Nichts gab es zu verlieren. Wasser und Nahrung findet sich überall, wo der Mensch sein Leben fristet und man weiß, wie man sich den Nächsten zum guten Freund macht oder ihn zumindest durch Mitleid an der Seele rührt. Und wenn in der Fremde, wie die feigen Dableiber es stets behaupten, der Tod tatsächlich hinter jedem Vorsprung lugt, so wächst in der Fremde immerhin die Hoffnung auf das Rettende der Not, wohingegen in der Heimat das, was ursprünglich die Hoffnung war, vor der Stetigkeit des Unausweichlichen entschwirrt. Selbst wenn sich dieses Mal der Haß der Brüder noch nicht an ihm ausleben sollte, die Gelegenheiten, das Blut aus ihm zu spülen, bleiben ihnen solange erhalten, wie er in ihrer Nähe bleibt. Sicher, Rubens, der Älteste, hatte manchmal ein gutes Wort für ihn gefunden, aber dafür würde er ihn eher in einer zu erzählenden Geschichte belohnen, anstatt sich im Ernstfall auf ihn zu verlassen.

Unter dem Kleid hatte er silbrig schimmernde Steine, die er in ein Tuch gewickelt über dem stur vor sich hin pochenden Herzen trug. Der esäuische Onkel hatte sie ihm einst geschenkt, als Josef im Anschluß an ein Gastmahl jene verdorbene Geschichte zum Besten gab, für die ihm der Onkel ein Zeichen der Belohnung setzen mußte, um den Jungen gegen die von Moral verzwirbelte Zunge des Vater in Schutz zu nehmen.
Diese Siblersteinchen sollten genügen, um sich bei den Kaufleuten ein Kleid nach ihrer Art einzutauschen.

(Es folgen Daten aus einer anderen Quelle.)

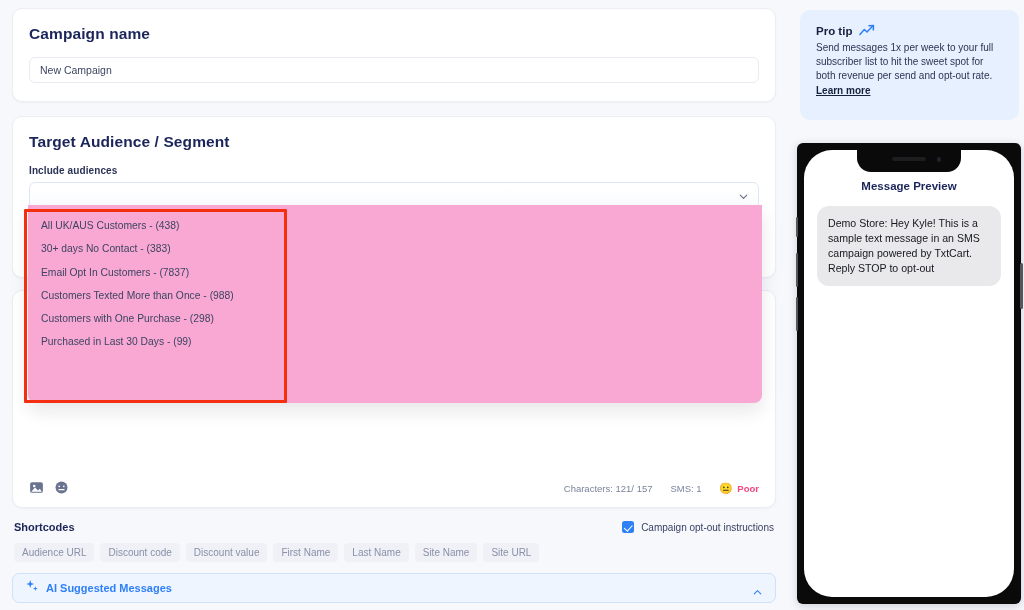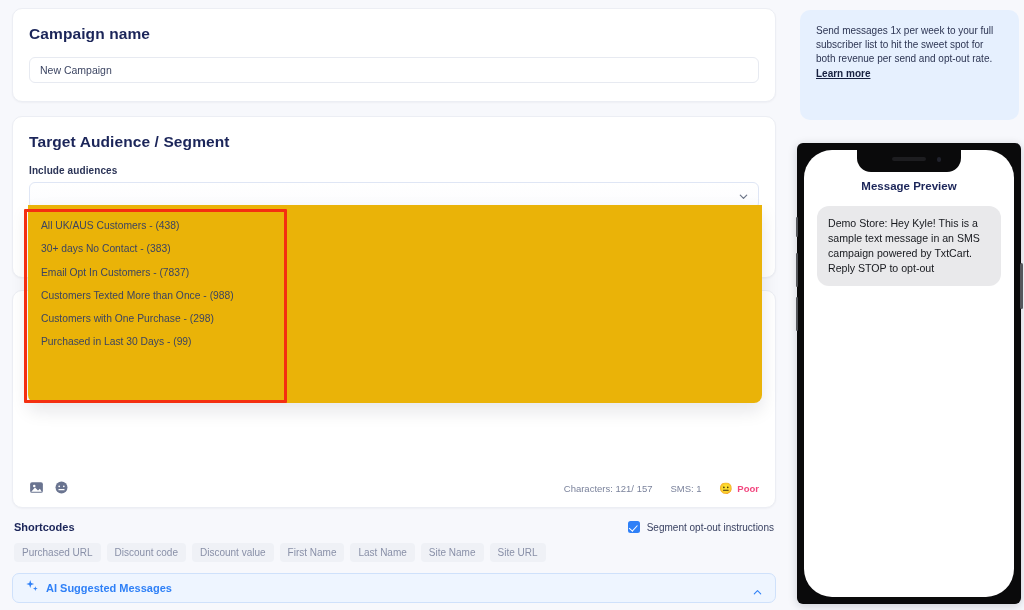--- a/index.html
+++ b/index.html
@@ -306,6 +306,15 @@
   <div class="redbox"></div>
 
   <div class="protip">
+    <div class="protip-head">
+      <span>Pro tip</span>
+      <span>
+        <svg width="16" height="12" viewBox="0 0 18 13">
+          <path d="M1 11.5 L6 6 L9 8.8 L15.5 2" fill="none" stroke="#2f80f7" stroke-width="1.7" stroke-linecap="round" stroke-linejoin="round"></path>
+          <path d="M11.2 1.6 L16.3 1.4 L16.1 6.4" fill="none" stroke="#2f80f7" stroke-width="1.7" stroke-linecap="round" stroke-linejoin="round"></path>
+        </svg>
+      </span>
+    </div>
     <div class="protip-body">
       <span>Send messages 1x per week to your full subscriber list to hit the sweet spot for both revenue per send and opt-out rate. </span><a href="#">Learn more</a>
     </div>

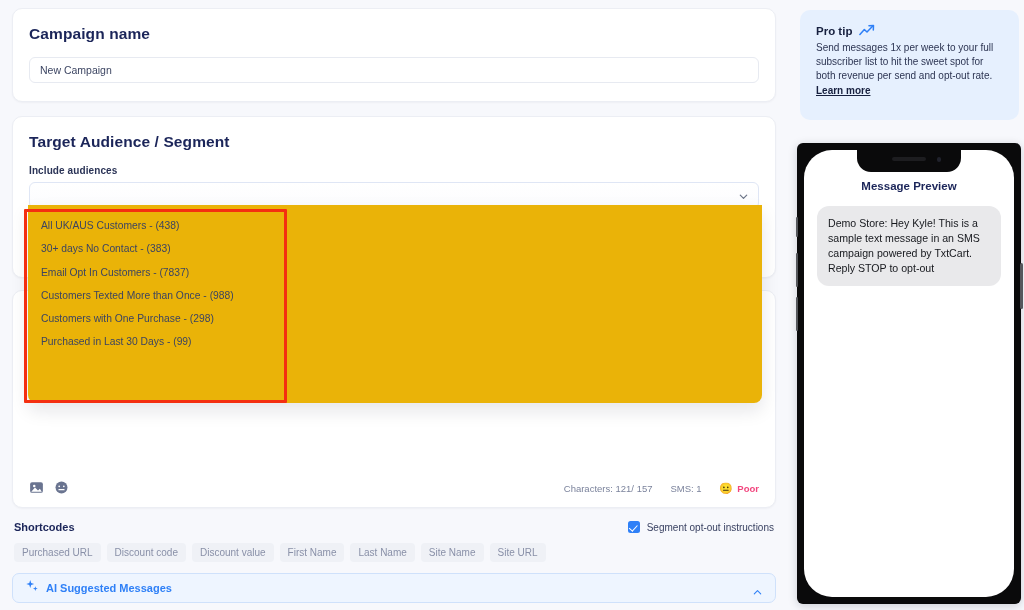--- a/index.html
+++ b/index.html
@@ -120,7 +120,7 @@
   .dropdown-panel {
     position: absolute; left: 28px; top: 205px;
     width: 734px; height: 198px;
-    background: #eab308;
+    background: #f9a8d4;
     border-radius: 0 0 8px 8px;
     box-shadow: 0 8px 18px rgba(16,24,40,0.10);
     z-index: 40;

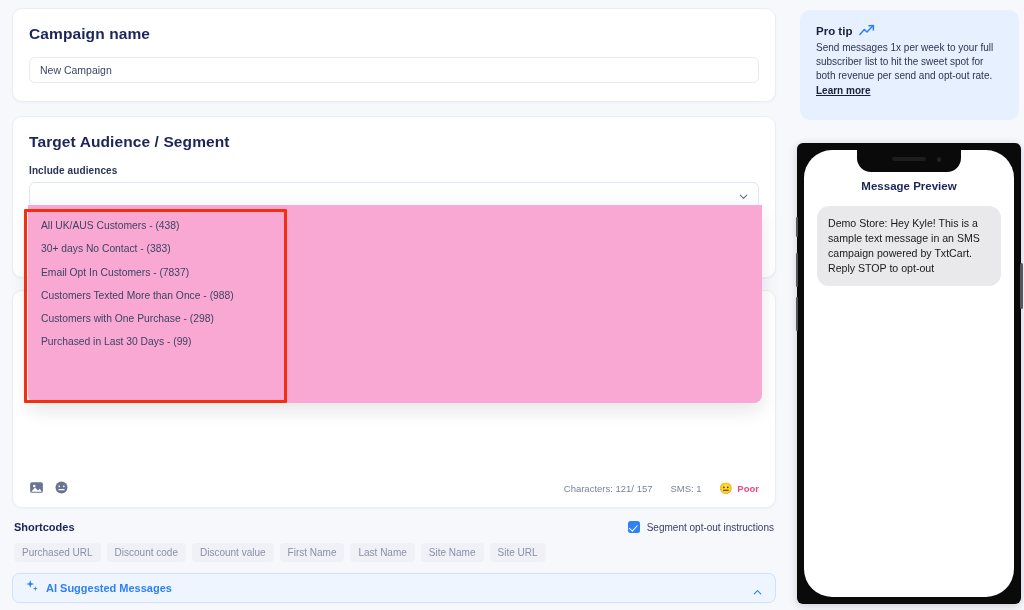--- a/index.html
+++ b/index.html
@@ -262,7 +262,7 @@
       <div class="shortcodes-title">Shortcodes</div>
       <div class="optout">
         <span class="cbx"></span>
-        <span>Segment opt-out instructions</span>
+        <span>Campaign opt-out instructions</span>
       </div>
     </div>
 

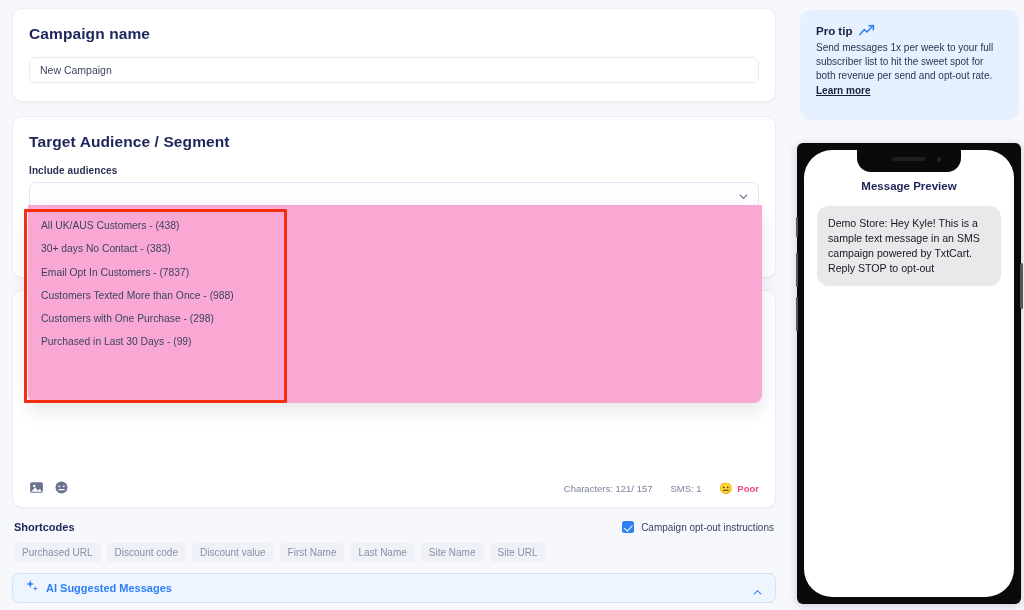--- a/index.html
+++ b/index.html
@@ -267,7 +267,7 @@
     </div>
 
     <div class="chips">
-      <span class="chip">Purchased URL</span>
+      <span class="chip">Audience URL</span>
       <span class="chip">Discount code</span>
       <span class="chip">Discount value</span>
       <span class="chip">First Name</span>

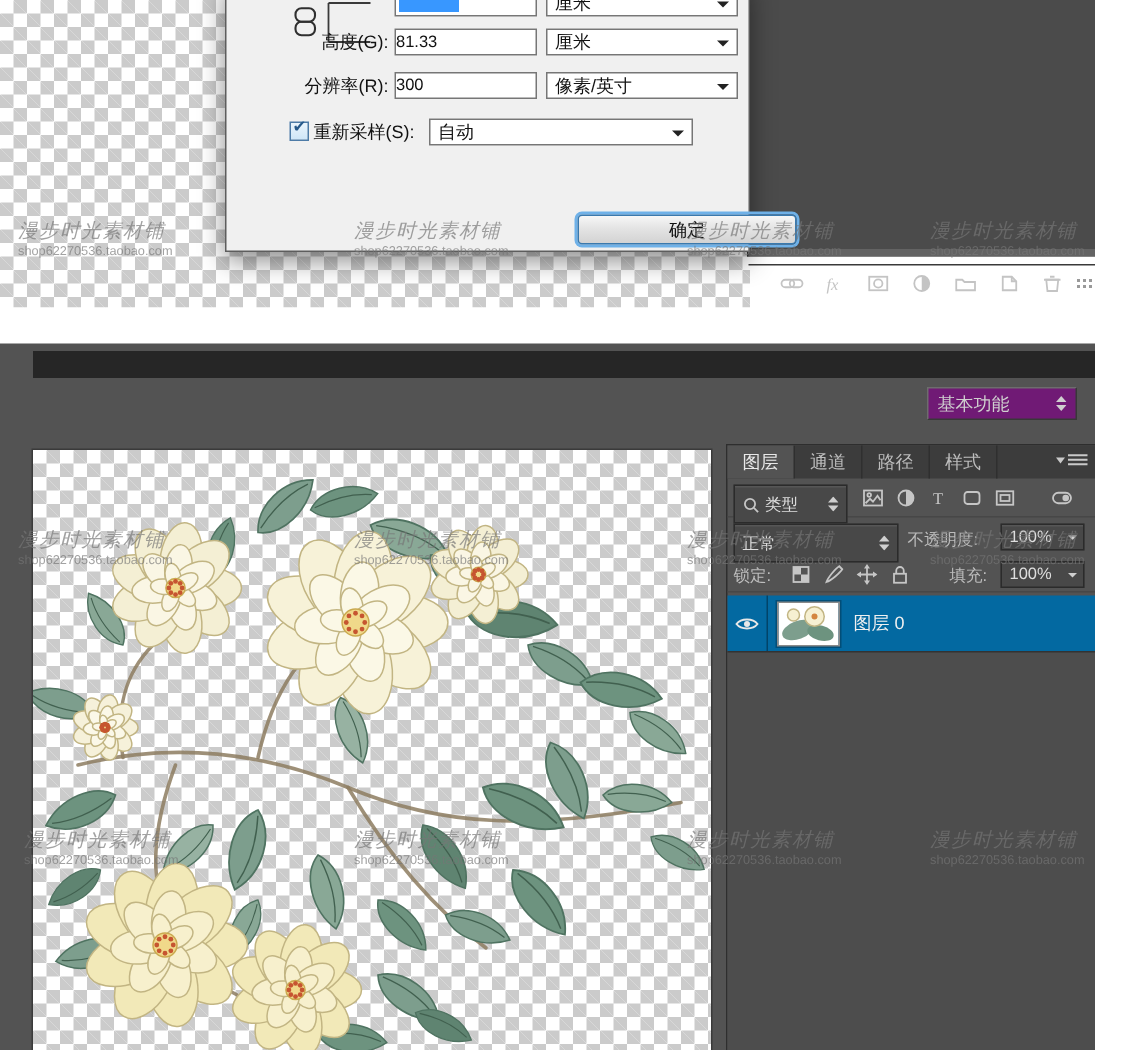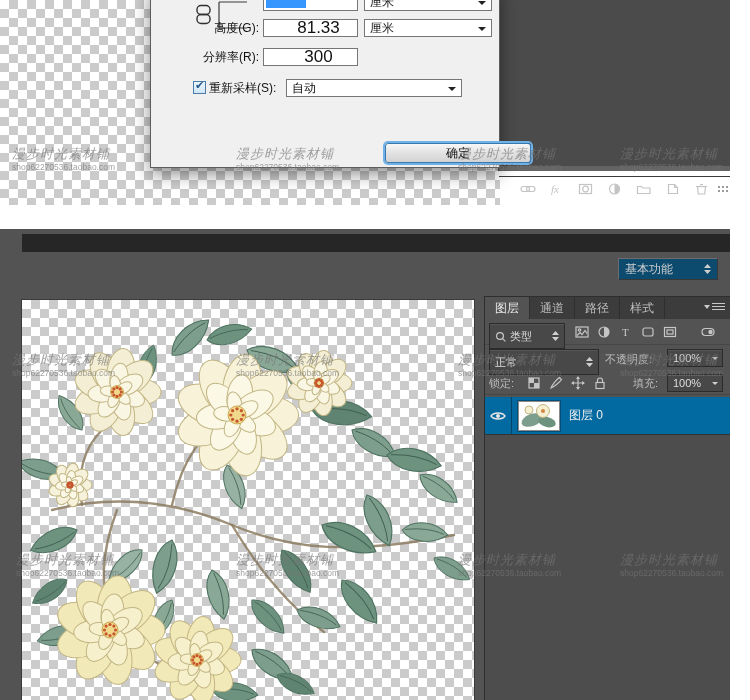--- a/index.html
+++ b/index.html
@@ -35,7 +35,7 @@
   .dialog{position:absolute;left:150px;top:-14px;width:350px;height:182px;background:#f0f0f0;
           border:1px solid #5d5d5d;box-sizing:border-box;box-shadow:0 6px 16px rgba(0,0,0,.45);z-index:5;}
   .dlg-label{position:absolute;left:0;width:108px;text-align:right;font-size:12px;color:#111;line-height:18px;}
-  .field{position:absolute;background:#fff;border:1px solid #767676;box-sizing:border-box;height:18px;font-size:17px;line-height:16px;padding-left:16px;color:#111;text-align:center;}
+  .field{position:absolute;background:#fff;border:1px solid #767676;box-sizing:border-box;height:18px;font-size:11px;line-height:16px;padding-left:0;color:#111;}
   .dcombo{position:absolute;background:#fff;border:1px solid #767676;box-sizing:border-box;height:18px;font-size:12px;line-height:16px;padding:0 18px 0 5px;color:#111;}
   .dcombo::after{content:"";position:absolute;right:5px;top:7px;border:4px solid transparent;border-top-color:#222;}
   .sel-block{position:absolute;left:2px;top:2px;width:40px;height:12px;background:#3897ff;}

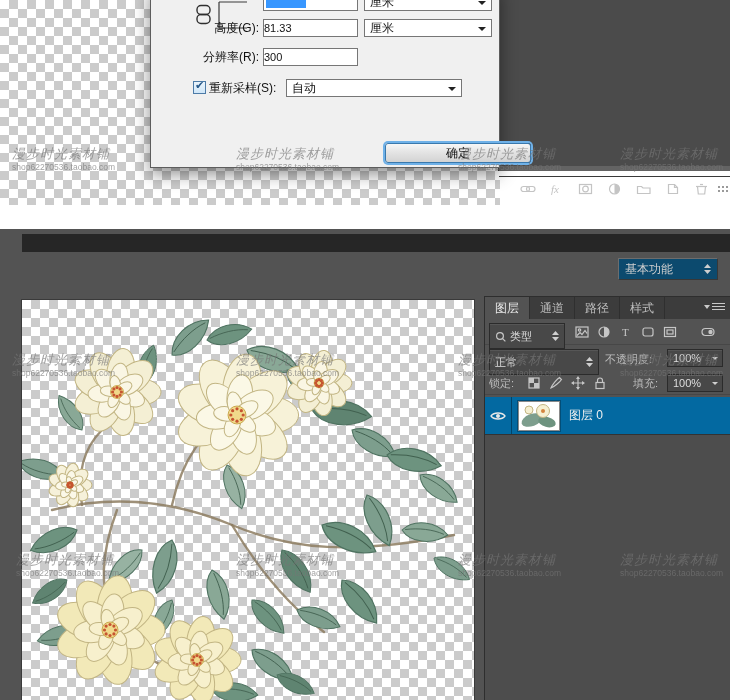--- a/index.html
+++ b/index.html
@@ -185,6 +185,9 @@
       <div class="dlg-label" style="top:61px;">分辨率(R):</div>
       <div class="field" style="left:112px;top:61px;width:95px;">
         <span>300</span>
+      </div>
+      <div class="dcombo" style="left:213px;top:61px;width:128px;">
+        <span>像素/英寸</span>
       </div>
 
       <span class="checkbox">

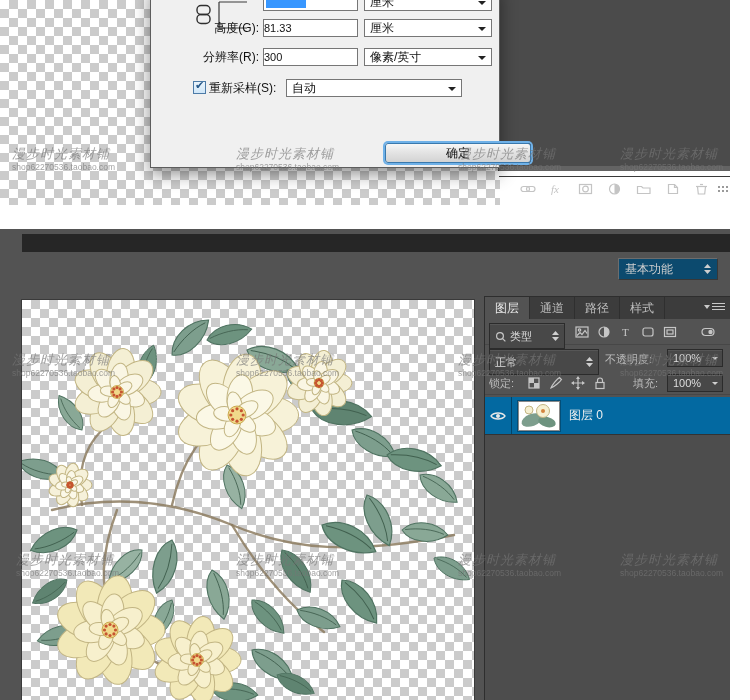--- a/index.html
+++ b/index.html
@@ -51,7 +51,7 @@
   .bottom-section{position:absolute;left:0;top:229px;width:730px;height:471px;background:#535353;overflow:hidden;}
   .app-bar{position:absolute;left:22px;top:5px;width:708px;height:18px;background:#262626;}
   .ws-switcher{position:absolute;left:618px;top:29px;width:100px;height:22px;box-sizing:border-box;
-               background:#0c4a6e;border:1px solid;border-color:#6d6d6d #383838 #383838 #6d6d6d;
+               background:#701a75;border:1px solid;border-color:#6d6d6d #383838 #383838 #6d6d6d;
                color:#cfcfcf;font-size:12px;display:flex;align-items:center;padding:0 6px;gap:6px;}
   .ws-switcher .updown{margin-left:auto;}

Und ansonsten hoffte er, sich gegen Brot und Wasser mit seiner Kraft und Geschicklichkeit so beliebt zu machen, daß ihn die Karawane egal wohin, doch immer weiter weg, mit ihres Weges nehmen würde.

Als die Dunkelheit den freundlich wie feindlich gesinnten Augen die Sicht in die Ferne genommen hatte, stieg er schließlich tatsächlich von seinem Platz am Felsen und näherte sich stillschleichend dem Lagerplatz der Karawane, um diese zunächst ein wenig auszukunden, bevor er sich womöglich von einer bloß fixen Idee selbst in ein Verhängnis treiben würde.

Ohne je erkannt worden zu sein, verließ Josef im Morgengrauen mit der midianitischen Karawane den Boden der jämmerlichen Heimat. Den Brüdern hinterließ er, gut sichtbar an einer vorstehenden Felsspitze, seinen in Lämmerblut getränkten Ärmelrock, den ihm der Vater einst zum Neid seiner Brüder hatte anfertigen lassen. Mögen sie doch frohlocken, ein wildes Tier hätte ihn zerrissen, und sehen, ob der Vater ihnen glaubt.
Soll der Vater doch um ihn trauern und die Brüder mit Vorwürfen plagen, ohne Konflikt bleibt nun einmal auch die noch so schön erzählte Geschichte ohne Leben. Und ohne Leben heißt, so langweilig und gewöhnlich wie jedes nicht selbst in die Hand genommene Leben.